Por Pablo S. Fernández
Unos les dicen “daños colaterales” otros les llaman “ajustes de cuentas”, algunos prefieren nombrarlo como “pelea entre bandas narcos”, o hasta “lucha por territorio”. Los titulares en frío nos cuentan hoy que un niño de ocho años llegó casi muerto a las puertas de la emergencia de un hospital público de Montevideo y que los médicos –a pesar de haber tratado de hacer todo lo posible para salvarlo– no pudieron lograr el milagro.
Esta es la cara más dura de toda la mierda del narcotráfico.
Esto es lo que, al momento, los políticos, el sistema político o la sociedad en general no han podido frenar. Hoy un niño de ocho años que estaba en su casa, quién sabe haciendo qué, pero posiblemente mirando televisión o jugando con su celular, hoy está siendo velado y llorado por su familia. Un niño que nació en el 2016: para tomar noción del tiempo, ayer fue acecinado brutalmente, víctima de una lucha entre bandas de narcotraficantes.
Las fuentes consultadas del hospital que vivenciaron el episodio contaron que llegó con sin signos vitales a la puerta de la emergencia del Pasteur. Tenía agujeros de bala por todo el cuerpo. De todos modos, lo asistieron, realizándole todos los trabajos de reanimación y aplicando los protocolos para buscar el milagro. La persona, una mujer en total estado de desesperación que lo entró, llegó a los gritos pidiendo ayuda de forma desgarradora.
Los médicos detuvieron todas las actividades en cursos para dedicarse atender al niño. Pero poco pudieron lograr. El escenario era desastroso.
Lo abrieron para tratar de frenar las hemorragias, pero se dieron cuenta de que era casi imposible. Igual hicieron hasta lo imposible. Dos agujeros de bala en el corazón fueron letales. Había perdido mucha sangre.
Los agujeros de bala en el pecho eran muy grandes: las enfermeras estaban sorprendidas. Trataban de suturar de un lado y se desgarraba de otros lados. Luego de declararlo muerto, observaron, que además de los significativos agujeros de bala en el tórax, también tenía una entrada de bala en el cráneo.
Cuando lo estaban atendiendo llegó su tío, o un joven de 25 años que fue presentado como su tío en ese momento.
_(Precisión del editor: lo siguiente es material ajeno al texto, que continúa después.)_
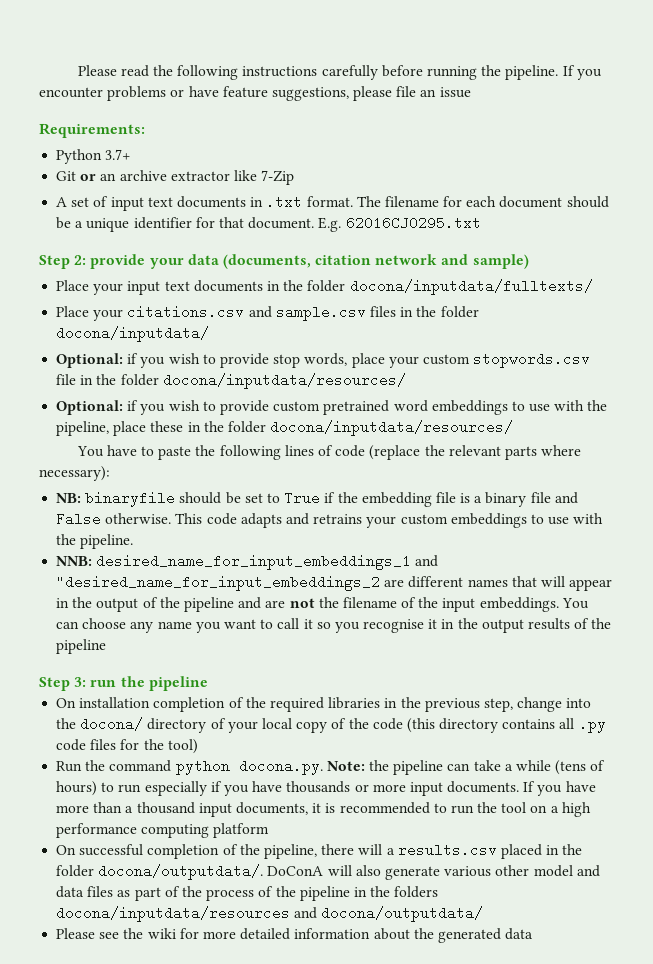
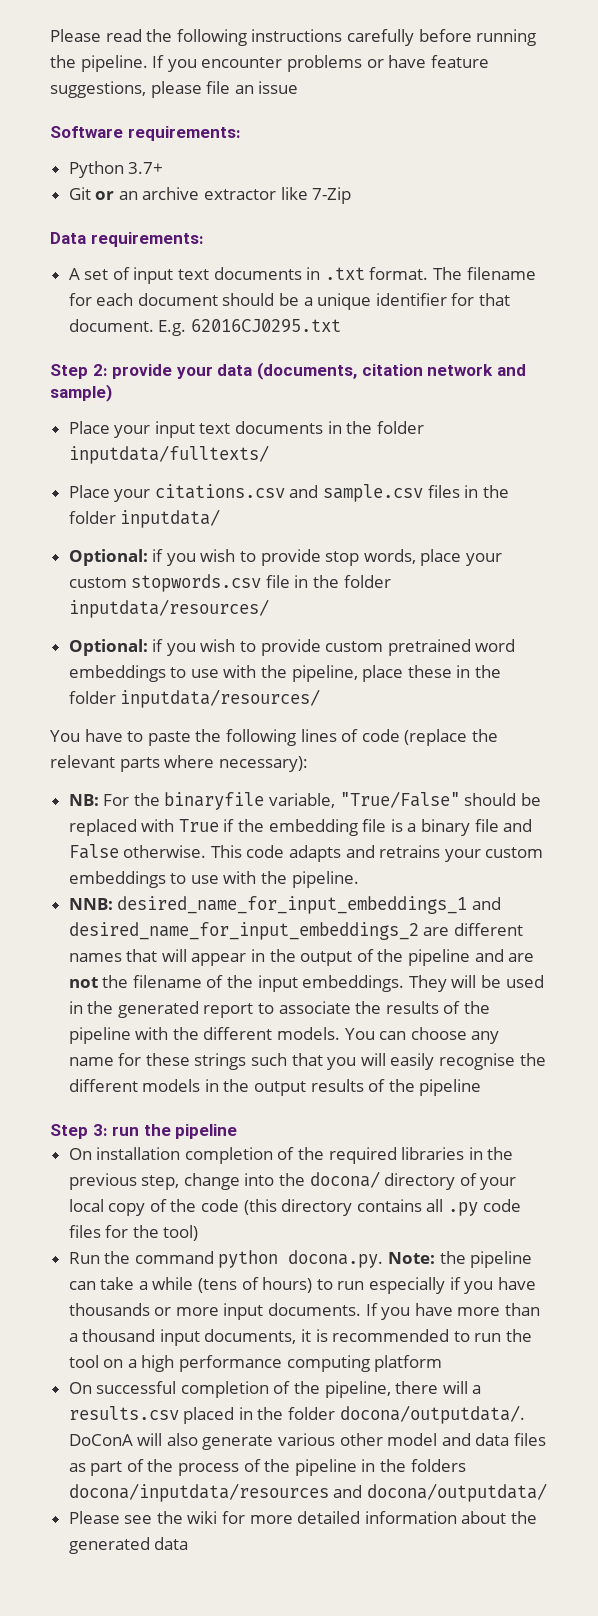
[39,123,145,138] Requirements: -> [50,126,241,141] Software requirements:
(295, 177) none -> [50,232,204,247] // Data requirements:
[349,279,593,295] docona/inputdata/fulltexts/ -> [68,445,269,464] inputdata/fulltexts/
[56,326,210,342] docona/inputdata/ -> [120,509,221,528] inputdata/
[162,373,406,389] docona/inputdata/resources/ -> [68,599,269,618] inputdata/resources/
[270,420,514,436] docona/inputdata/resources/ -> [120,689,321,708] inputdata/resources/
[85,491,280,507] binaryfile should be set to -> [103,791,541,810] [68,819,175,836] For the binaryfile variable, "True/False" should be replaced with
[56,575,381,591] "desired_name_for_input_embeddings_2 -> [68,922,419,940] desired_name_for_input_embeddings_2
(559, 604) none -> [408,975,544,992] [68,1001,491,1018] [68,1027,341,1044] They will be used in the generated report to associate the results of the pipeline with the different models.
[195,618,438,633] you want to call it so you recognise it -> [118,1053,546,1070] [68,1079,201,1092] for these strings such that you will easily recognise the different models

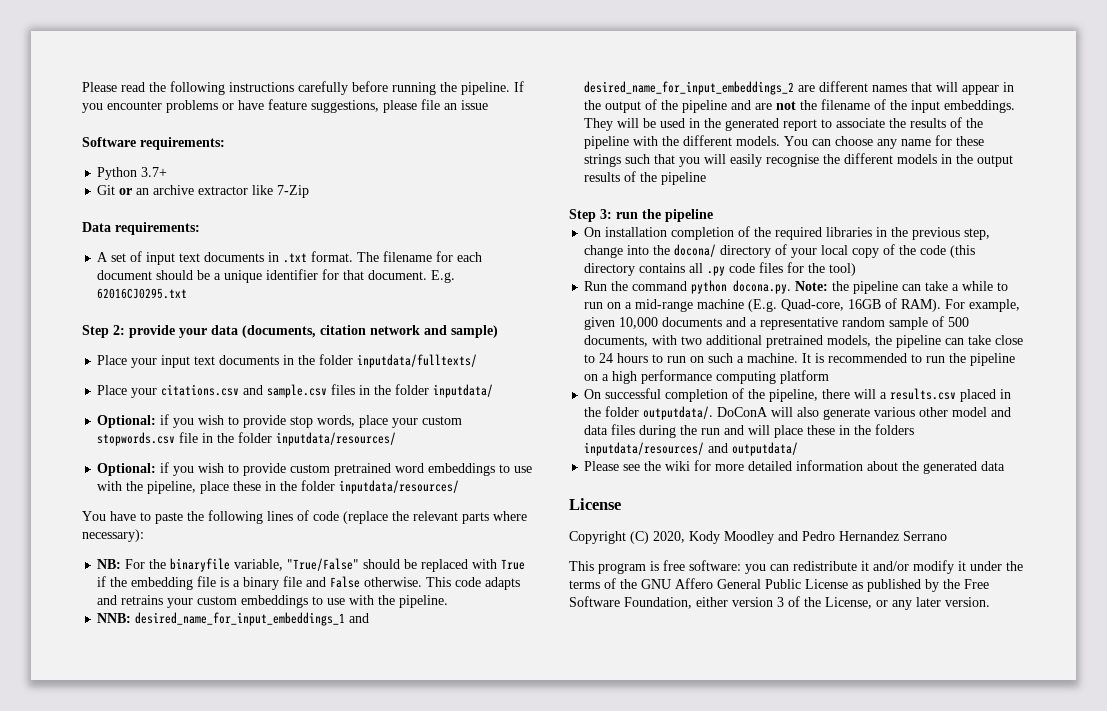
[198,1277,536,1294] [68,1303,541,1320] [68,1329,312,1346] (tens of hours) to run especially if you have thousands or more input documents. If you have more than a thousand input documents, it -> [997,282,1009,291] [584,298,1021,312] [584,316,970,330] [584,335,1024,348] [584,353,812,363] to run on a mid-range machine (E.g. Quad-core, 16GB of RAM). For example, given 10,000 documents and a representative random sample of 500 documents, with two additional pretrained models, the pipeline can take close to 24 hours to run on such a machine. It
[68,1355,99,1368] tool -> [970,353,1016,366] pipeline
[339,1405,525,1424] docona/outputdata/. -> [643,406,714,420] outputdata/.
[68,1459,466,1476] [68,1483,547,1502] as part of the process of the pipeline in the folders docona/inputdata/resources and docona/outputdata/ -> [639,424,915,438] [584,442,799,456] during the run and will place these in the folders inputdata/resources/ and outputdata/
(189, 1543) none -> [569,498,621,510] [569,531,947,544] [569,560,1023,574] [569,578,989,592] [569,596,990,610] // License // Copyright (C) 2020, Kody Moodley and Pedro Hernandez Serrano // This program is free software: you can redistribute it and/or modify it under the terms of the GNU Affero General Public License as published by the Free Software Foundation, either version 3 of the License, or any later version.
Él sí tenía signos vitales, aunque muy disminuidos. Estaba a punto de entrar en paro. Había perdido muchísima sangre. “Me duele”, era lo único que lograba decir. Le llegaron a colocar hasta cinco, o más, volúmenes de sangre para tratar de mantenerlo con vida.
Le hicieron una primera intervención para cerrarle los agujeros de bala y evitarle el paro cardíaco del cual estuvo a punto en varias ocasiones. Lo lograron en la primera intervención y pasaron a una segunda. Pero luego de cuatro horas en CTI falleció.
En este hospital el personal está bastante acostumbrado a recibir personas con impactos de bala. Muy acostumbrado. Pero me dicen que no como el episodio de ayer, por lo dramático y la cantidad de impactos, sumado a la edad del niño. La escena fue especial.
Al punto que los psicólogos de la dependencia tuvieron que ofrecer atención especial.
Los trabajadores del Hospital Pauster, y sobre todos los de la puerta de emergencia, están acostumbrados a vivir con la muerte. Están acostumbrados –desgraciadamente– a vivir de forma diaria con baleados producto de enfrentamientos entre bandas narcos.
Pero la escena del jueves 18 de enero de 2024 y la llegada de ese niño de ocho años destrozado por los balazos, casi que a quema ropa, para muchos había sido única.
Para muchos fue la cara más cruda y dura de la mierda del narcotráfico.